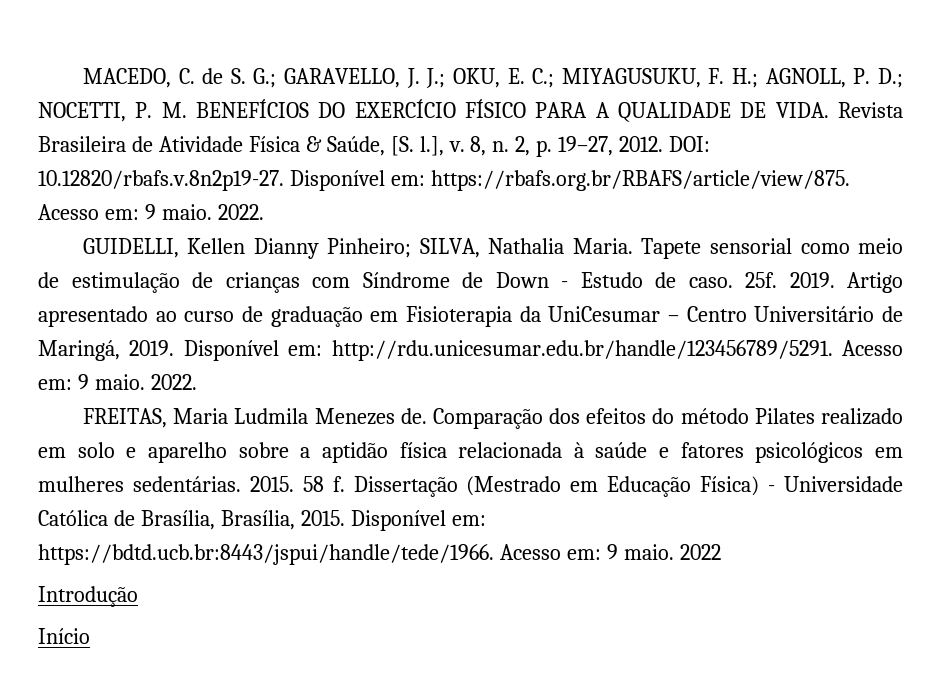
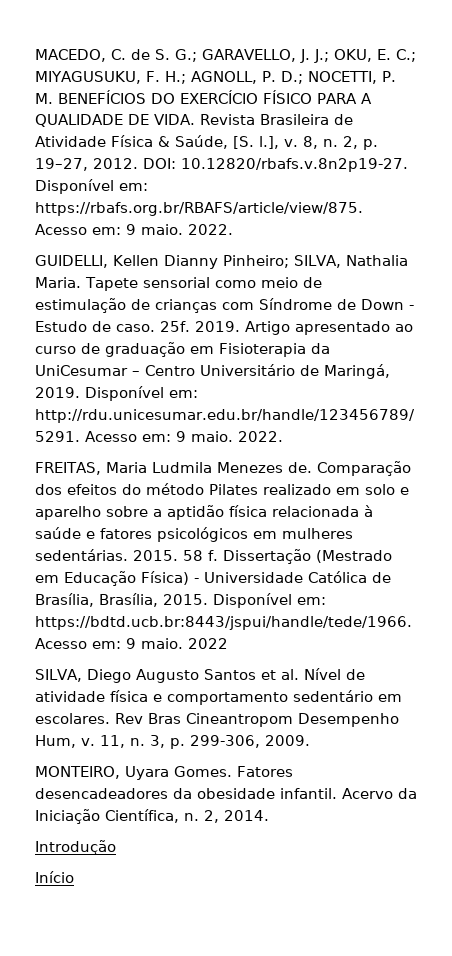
+ SILVA, Diego Augusto Santos et al. Nível de atividade física e comportamento sedentário em escolares. Rev Bras Cineantropom Desempenho Hum, v. 11, n. 3, p. 299-306, 2009.
+ MONTEIRO, Uyara Gomes. Fatores desencadeadores da obesidade infantil. Acervo da Iniciação Científica, n. 2, 2014.

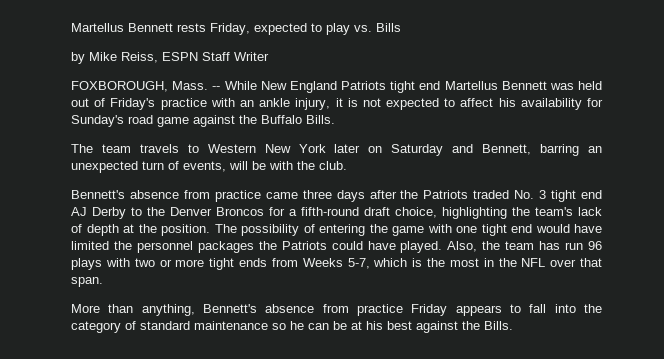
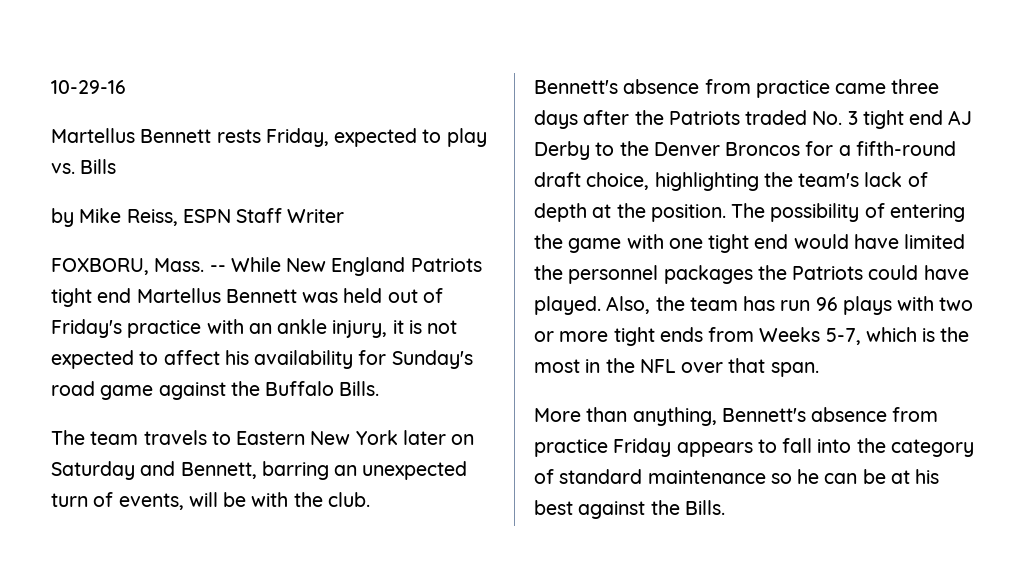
+ 10-29-16
- FOXBOROUGH, Mass.
+ FOXBORU, Mass.
- The team travels to Western New York later on Saturday and Bennett, barring an unexpected turn of events, will be with the club.
+ The team travels to Eastern New York later on Saturday and Bennett, barring an unexpected turn of events, will be with the club.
==*==
_Action item_
Report how many lines in the data include the string "with", giving nothing but that number.

_Exercise response_
2